Javier Milei, presidente da Argentina, durante evento para anunciar projeto de endurecimento de penas (Luis Robayo/AFP)
Repórter de macroeconomia
Publicado em 4 de outubro de 2025 às 08h00.
As maiores preocupações dos cidadãos na América Latina são a economia e a segurança pública, mostram diversas pesquisas de opinião. O presidente Javier Milei venceu na Argentina prometendo agir nas duas frentes, mas com a economia como prioridade. Nesta semana, ele resolveu acelerar na área da segurança, para tentar sair de um de seus piores momentos em quase dois anos no cargo.
Na quinta, 2, Milei apresentou um projeto para endurecer as leis, com medidas como reduzir a maioridade penal de 16 para 13 anos, entre outras medidas. A mudança depende de aprovação no Congresso.
"A ordem é uma pré-condição para ter tolerância zero. Aqui se faz, aqui se paga", declarou Milei em um breve discurso com tom de campanha, ao lado da ministra da Segurança, Patricia Bullrich, e do ministro da Justiça, Mariano Libarona. O local do evento foi o complexo penitenciário de Ezeiza, na Grande Buenos Aires.
Segundo o projeto, o roubo passará a ser punido com um ano de prisão no mínimo, em vez de um mês, e a pena máxima aumentaria de dois para três anos, e de seis para oito anos em casos de roubo com uso de força.

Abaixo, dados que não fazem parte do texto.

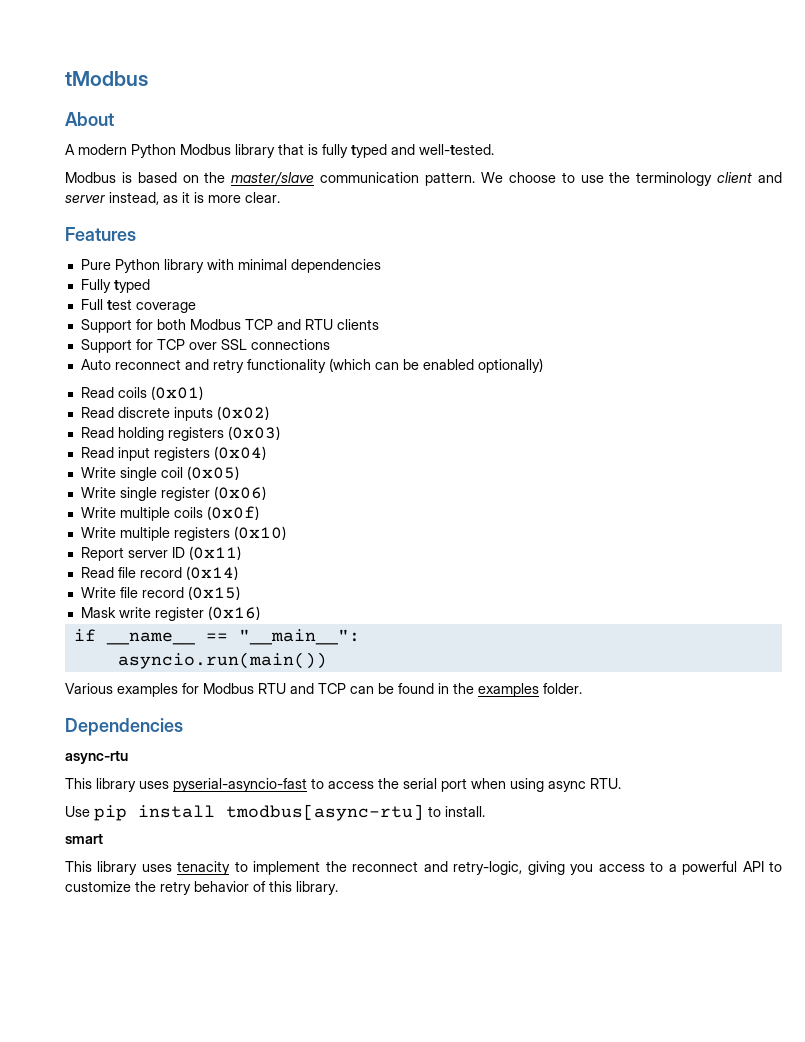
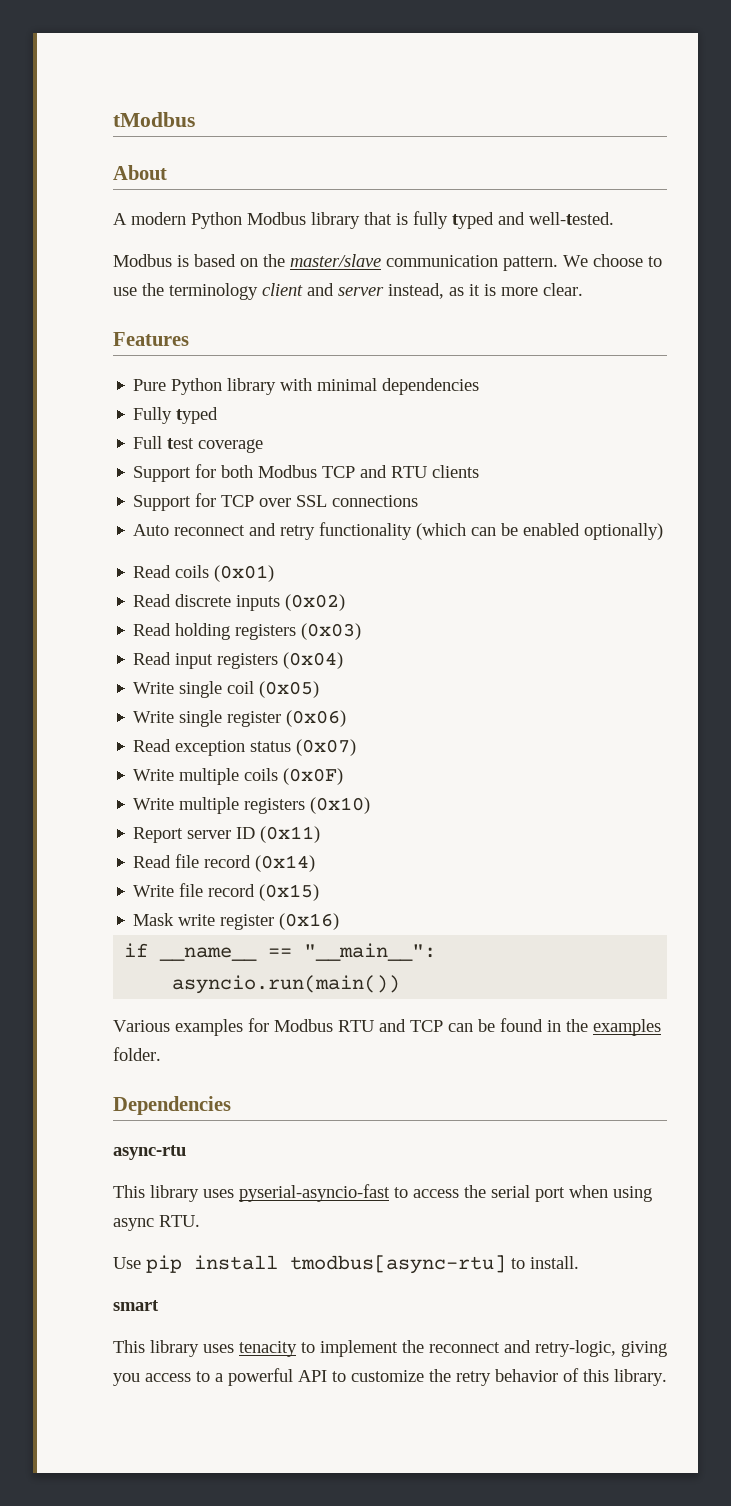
+ Read exception status (0x07)
- Write multiple coils (0x0f)
+ Write multiple coils (0x0F)

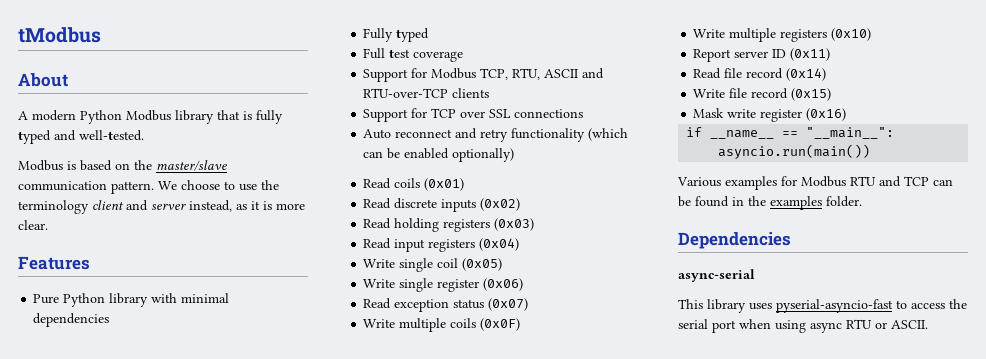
- Support for both Modbus TCP and RTU clients
+ Support for Modbus TCP, RTU, ASCII and RTU-over-TCP clients
- async-rtu
+ async-serial
- This library uses pyserial-asyncio-fast to access the serial port when using async RTU.
- Use pip install tmodbus[async-rtu] to install.
- smart
- This library uses tenacity to implement the reconnect and retry-logic, giving you access to a powerful API to customize the retry behavior of this library.
+ This library uses pyserial-asyncio-fast to access the serial port when using async RTU or ASCII.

O homicídio simples levaria a uma pena de 10 a 30 anos de prisão, em voz dos oito a 25 atuais. A prisão perpétua já é possível para os casos de homicídio qualificado. A pena máxima por posse de pornografia infantil com fins de distribuição aumentaria de dois para 12 anos de prisão.
O discurso linha-dura tem feito sucesso na política de outros países, especialmente El Salvador, onde o presidente Nayib Bukele criou megaprisões e endureceu as leis. Mais de 75 mil pessoas foram presas, com base em medidas emergenciais que foram sendo constantemente renovadas.
Bukele conquistou popularidade acima de 85%, segundo pesquisas locais, e conquistou um segundo mandato em 2024. Em julho, o Congresso do país mudou as regras e passou a permitir reeleição ilimitada.
No Equador, o presidente Daniel Noboa se reelegeu em abril deste ano apostando no discurso de combate duro ao crime. Ele promete construir megaprisões inspiradas nas construções de El Salvador.
Para o analista político Juan Carranza, Aurora Macro Strategies, no entanto, há diferenças importantes entre os países.
"A Argentina não é El Salvador e a questão da segurança na Argentina, neste momento, não é como em muitos países da América Latina. A agenda principal é a questão econômica", diz.
A taxa de homicídios na Argentina, por exemplo, foi de 3,8 para cada 100 mil habitantes em 2024. No Brasil, o indicador foi de 18,2.
Nas últimas semanas, a Argentina enfrentou uma forte crise cambial, que ameaçou a estabilidade do país. O dólar teve forte alta e atingiu o teto da banda de flutuação colocado pelo governo.
Houve melhora no cenário após Milei conseguir apoio público dos Estados Unidos, que prometeram liberar dólares para a Argentina, mas ainda não o fizeram, e após um corte temporário de taxas sobre o agro estimular os produtores a trazerem bilhões de dólares para o país. Apesar disso, o cenário segue complicado, também pela pressão política.
Em 26 de outubro, a Argentina terá eleições legislativas, que ameaçam trazer uma derrota para Milei. No começo de setembro, ele viu seu partido, A Liberdade Avança, perder a disputa em uma eleição local em Buenos Aires, o que foi visto como um sinal de fraqueza eleitoral. Ao mesmo tempo, seus aliados foram citados em casos de corrupção e a previsão de crescimento do PIB para este ano foi reduzida, em meio ao esfriamento da economia gerado pelo caos cambial.
O partido do governo tem hoje 36 dos 257 assentos e precisa de apoio de outros partidos para conseguir aprovar propostas. Se perder assentos, haverá ainda mais resistência de outras legendas a seguirem apoiando o governo. Neste cenário de possível derrota eleitoral, aprovar medidas como a redução da maioridade penal, que Milei já propôs antes, será algo ainda mais desafiador.